I also found relief in being away from the city, and space to think in the simple expanses of sand, water, and sky. In the city, it's rare to see untouched space or evidence of long-term slow, natural systems. The way sand washes away, worn down rocks, and tidal evidence all stood out to me as unusual.

The softness and animal presence in this first image has lingered in my mind more than anything else.



Week 11: Three Prototypes


My first prototype was a series of ring in varying sizes, from 2" in diameter to 6" in diameter. I wanted to test scale, and see when people started to stopped accepting a piece as jewelry, and instead viewed it as art.
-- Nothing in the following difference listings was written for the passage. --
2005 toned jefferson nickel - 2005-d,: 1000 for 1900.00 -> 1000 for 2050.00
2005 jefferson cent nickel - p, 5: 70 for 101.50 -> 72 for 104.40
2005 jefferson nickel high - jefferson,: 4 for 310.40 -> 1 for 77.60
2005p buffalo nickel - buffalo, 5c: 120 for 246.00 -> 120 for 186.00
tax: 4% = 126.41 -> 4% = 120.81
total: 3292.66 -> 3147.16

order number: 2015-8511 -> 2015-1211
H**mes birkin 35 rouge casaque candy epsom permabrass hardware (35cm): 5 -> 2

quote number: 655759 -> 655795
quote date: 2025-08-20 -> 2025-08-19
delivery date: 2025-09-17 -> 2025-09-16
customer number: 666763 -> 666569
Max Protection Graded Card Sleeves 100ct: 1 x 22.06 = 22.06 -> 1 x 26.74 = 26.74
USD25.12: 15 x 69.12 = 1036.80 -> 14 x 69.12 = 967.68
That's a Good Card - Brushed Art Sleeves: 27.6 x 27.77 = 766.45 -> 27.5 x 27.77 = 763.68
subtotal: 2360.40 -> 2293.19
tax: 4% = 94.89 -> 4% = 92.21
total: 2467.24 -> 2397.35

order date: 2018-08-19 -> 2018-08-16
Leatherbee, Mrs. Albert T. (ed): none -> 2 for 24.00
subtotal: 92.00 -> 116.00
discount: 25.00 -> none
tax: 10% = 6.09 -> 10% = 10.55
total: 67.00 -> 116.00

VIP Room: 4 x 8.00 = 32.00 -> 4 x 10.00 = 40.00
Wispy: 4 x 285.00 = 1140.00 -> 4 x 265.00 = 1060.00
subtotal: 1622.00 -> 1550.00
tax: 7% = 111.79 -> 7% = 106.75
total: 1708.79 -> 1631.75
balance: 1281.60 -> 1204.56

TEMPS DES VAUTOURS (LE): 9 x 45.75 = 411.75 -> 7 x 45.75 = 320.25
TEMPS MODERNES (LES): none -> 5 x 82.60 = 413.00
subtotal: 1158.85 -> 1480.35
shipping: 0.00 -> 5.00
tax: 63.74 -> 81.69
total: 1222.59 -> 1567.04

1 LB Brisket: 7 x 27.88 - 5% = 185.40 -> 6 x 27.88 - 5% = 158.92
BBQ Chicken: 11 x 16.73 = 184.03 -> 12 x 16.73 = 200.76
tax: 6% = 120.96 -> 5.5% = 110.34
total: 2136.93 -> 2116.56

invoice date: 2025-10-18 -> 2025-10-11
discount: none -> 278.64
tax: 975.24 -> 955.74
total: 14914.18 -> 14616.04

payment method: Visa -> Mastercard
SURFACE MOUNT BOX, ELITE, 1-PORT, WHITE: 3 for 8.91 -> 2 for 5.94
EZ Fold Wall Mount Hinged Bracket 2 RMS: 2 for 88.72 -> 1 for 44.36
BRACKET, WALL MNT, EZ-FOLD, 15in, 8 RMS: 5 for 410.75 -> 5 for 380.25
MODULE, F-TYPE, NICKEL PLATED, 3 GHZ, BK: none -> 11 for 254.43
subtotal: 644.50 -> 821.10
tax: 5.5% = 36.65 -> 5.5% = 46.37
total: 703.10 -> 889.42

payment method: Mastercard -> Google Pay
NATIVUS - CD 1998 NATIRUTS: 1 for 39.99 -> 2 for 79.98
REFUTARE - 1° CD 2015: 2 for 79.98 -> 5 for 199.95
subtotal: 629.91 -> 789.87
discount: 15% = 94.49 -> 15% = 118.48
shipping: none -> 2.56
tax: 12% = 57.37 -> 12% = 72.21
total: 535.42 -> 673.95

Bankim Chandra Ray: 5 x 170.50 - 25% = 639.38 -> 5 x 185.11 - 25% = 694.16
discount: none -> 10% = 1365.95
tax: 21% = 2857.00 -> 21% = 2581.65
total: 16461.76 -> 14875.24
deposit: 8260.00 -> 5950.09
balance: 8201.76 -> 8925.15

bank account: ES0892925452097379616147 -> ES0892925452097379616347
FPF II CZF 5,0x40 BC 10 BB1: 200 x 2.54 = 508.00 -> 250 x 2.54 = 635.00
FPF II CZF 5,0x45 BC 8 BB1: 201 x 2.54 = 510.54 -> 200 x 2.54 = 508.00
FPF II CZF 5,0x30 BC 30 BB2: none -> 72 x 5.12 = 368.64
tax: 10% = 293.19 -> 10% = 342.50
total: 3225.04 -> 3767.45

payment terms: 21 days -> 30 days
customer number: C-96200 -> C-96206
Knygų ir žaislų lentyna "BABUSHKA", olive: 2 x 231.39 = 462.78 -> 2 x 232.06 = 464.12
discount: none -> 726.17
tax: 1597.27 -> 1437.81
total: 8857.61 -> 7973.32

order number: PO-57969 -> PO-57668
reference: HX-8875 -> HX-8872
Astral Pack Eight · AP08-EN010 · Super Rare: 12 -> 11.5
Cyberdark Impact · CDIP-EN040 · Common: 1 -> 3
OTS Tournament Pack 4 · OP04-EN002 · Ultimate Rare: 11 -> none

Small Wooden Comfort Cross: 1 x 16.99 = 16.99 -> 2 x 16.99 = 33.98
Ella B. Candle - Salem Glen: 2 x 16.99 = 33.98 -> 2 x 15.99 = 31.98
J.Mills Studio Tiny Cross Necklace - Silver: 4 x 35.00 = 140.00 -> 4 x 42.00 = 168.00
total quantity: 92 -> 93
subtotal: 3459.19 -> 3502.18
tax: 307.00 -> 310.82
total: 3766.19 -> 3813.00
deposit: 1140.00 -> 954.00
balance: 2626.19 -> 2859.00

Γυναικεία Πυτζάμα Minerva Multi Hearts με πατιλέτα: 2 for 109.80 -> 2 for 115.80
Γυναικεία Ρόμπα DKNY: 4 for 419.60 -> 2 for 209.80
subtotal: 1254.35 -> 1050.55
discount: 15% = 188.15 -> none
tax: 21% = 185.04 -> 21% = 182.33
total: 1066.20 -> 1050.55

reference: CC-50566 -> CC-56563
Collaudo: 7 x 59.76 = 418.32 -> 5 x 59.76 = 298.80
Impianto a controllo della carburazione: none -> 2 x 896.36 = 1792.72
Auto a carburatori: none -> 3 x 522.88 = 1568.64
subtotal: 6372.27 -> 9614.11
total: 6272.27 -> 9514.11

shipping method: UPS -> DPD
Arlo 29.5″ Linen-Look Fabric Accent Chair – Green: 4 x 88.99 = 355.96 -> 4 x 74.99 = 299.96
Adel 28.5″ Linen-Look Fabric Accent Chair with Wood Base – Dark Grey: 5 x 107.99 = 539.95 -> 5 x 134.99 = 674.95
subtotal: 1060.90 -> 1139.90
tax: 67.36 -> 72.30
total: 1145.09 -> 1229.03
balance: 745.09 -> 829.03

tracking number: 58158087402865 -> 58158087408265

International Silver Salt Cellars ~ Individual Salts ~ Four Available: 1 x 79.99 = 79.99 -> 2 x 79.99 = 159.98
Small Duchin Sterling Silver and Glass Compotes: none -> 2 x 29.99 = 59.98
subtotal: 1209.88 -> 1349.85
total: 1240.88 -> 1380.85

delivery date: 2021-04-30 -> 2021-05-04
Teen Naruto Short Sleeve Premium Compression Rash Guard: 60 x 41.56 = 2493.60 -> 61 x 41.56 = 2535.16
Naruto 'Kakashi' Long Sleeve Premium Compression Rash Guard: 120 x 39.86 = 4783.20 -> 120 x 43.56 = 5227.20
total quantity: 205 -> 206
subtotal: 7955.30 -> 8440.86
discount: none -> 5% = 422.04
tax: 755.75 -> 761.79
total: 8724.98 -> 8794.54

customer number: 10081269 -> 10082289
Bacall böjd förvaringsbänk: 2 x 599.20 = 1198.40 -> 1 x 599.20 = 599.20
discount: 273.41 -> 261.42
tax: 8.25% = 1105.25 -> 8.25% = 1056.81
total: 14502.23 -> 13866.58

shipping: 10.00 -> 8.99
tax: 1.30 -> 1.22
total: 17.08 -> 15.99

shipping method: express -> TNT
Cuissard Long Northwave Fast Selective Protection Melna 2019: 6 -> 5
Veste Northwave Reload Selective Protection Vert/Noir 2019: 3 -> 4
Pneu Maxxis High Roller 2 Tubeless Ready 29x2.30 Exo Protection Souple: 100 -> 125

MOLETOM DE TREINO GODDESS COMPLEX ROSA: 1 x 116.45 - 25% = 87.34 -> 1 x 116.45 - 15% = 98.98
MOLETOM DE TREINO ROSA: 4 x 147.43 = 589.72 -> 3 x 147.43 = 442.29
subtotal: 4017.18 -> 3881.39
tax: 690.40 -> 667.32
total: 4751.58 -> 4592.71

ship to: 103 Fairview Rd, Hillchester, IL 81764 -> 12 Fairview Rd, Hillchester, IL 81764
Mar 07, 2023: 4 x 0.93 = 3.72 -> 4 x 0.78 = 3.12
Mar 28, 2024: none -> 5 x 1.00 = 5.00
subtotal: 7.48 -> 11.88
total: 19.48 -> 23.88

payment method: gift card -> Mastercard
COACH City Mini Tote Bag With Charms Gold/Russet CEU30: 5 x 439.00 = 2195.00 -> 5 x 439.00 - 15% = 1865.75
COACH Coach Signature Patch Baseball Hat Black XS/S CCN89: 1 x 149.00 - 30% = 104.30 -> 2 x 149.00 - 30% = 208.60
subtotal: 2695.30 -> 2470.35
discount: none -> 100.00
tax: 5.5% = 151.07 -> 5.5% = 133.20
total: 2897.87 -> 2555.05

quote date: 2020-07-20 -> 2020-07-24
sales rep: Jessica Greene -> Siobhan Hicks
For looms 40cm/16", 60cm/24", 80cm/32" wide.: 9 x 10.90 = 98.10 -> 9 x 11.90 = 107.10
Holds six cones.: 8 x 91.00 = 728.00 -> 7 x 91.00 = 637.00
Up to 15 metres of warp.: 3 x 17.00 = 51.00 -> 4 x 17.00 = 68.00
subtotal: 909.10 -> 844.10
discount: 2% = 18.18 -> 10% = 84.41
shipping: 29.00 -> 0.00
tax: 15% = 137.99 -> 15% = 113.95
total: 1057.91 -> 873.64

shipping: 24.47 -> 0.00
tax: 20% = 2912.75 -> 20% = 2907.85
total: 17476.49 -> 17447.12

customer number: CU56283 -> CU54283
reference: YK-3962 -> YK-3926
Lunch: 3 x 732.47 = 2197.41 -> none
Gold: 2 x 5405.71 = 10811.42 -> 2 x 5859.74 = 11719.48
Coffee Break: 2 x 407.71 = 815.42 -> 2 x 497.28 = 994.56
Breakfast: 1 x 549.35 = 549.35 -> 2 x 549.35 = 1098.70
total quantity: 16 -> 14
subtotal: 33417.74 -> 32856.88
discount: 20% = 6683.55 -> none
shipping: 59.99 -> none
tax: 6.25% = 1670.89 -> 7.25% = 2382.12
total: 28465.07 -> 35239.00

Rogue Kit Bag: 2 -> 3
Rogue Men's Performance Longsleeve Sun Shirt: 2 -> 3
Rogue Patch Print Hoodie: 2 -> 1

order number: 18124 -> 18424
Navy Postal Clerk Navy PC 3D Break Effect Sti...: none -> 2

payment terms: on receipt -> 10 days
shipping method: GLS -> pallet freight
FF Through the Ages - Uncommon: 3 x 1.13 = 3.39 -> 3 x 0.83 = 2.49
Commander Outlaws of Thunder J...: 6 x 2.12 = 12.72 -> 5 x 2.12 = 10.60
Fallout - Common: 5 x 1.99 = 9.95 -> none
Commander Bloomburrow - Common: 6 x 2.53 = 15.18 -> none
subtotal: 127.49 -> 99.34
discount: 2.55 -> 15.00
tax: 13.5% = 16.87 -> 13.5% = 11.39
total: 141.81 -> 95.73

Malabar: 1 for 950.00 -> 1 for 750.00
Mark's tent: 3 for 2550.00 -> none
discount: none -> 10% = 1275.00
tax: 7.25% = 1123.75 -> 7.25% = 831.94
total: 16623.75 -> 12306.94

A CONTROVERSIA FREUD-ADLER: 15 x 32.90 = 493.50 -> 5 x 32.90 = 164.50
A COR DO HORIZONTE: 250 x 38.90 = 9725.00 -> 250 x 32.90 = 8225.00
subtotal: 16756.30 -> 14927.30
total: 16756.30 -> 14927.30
I made them out of black paper in the shape of jewels, in order to reference existing jewelry and make them seem plausible to testers. As I was making these, I expected them to be too small. However, in testing, I learned that these pieces were mostly too large. They did not read as jewelry, and at these sizes, people expected them to do something: contain objects, or make noise.



These two prototypes were an attempt to create jewelry that would break if the wearer moved from a specific position. I was also working on making pieces that would fit a range of testers, and would look delicate so that the entire piece would feel jeopardized by a user's movements.

In class, people responded much more to the stick vs. the paper, and said that the natural element made them much more hesitant to break it. I'll test the paper version using some other pieces of paper (a check?) but also will test it with natural objects (a leaf? A butterfly wing?) to see if the difference with a natural object holds true.



Week 12: User Testing


This week I presented five users with a series of objects, which I asked them to examine, then break.

I then asked them to place the object in order of their most reluctance to break vs. least reluctance. In pictures: top = most reluctant, bottom = least reluctant. The last picture, with everything in a pile, was from a user who responded that he did not care at all about any of the objects.

With the exception of one user who ranked the leaf most difficult, most ranked the foil and the crane most difficult to destroy. People mentioned the evidence of work and craft in these pieces as reasons they were reluctant to damage them.

The stick was always the easiest: users said they have broken sticks before, and were used to the action. The leaf, too, seemed to be something that people felt was readily available and fairly expendable.

Based upon these responses, I'll work towards a finely crafted object to include in my project, versus a natural object.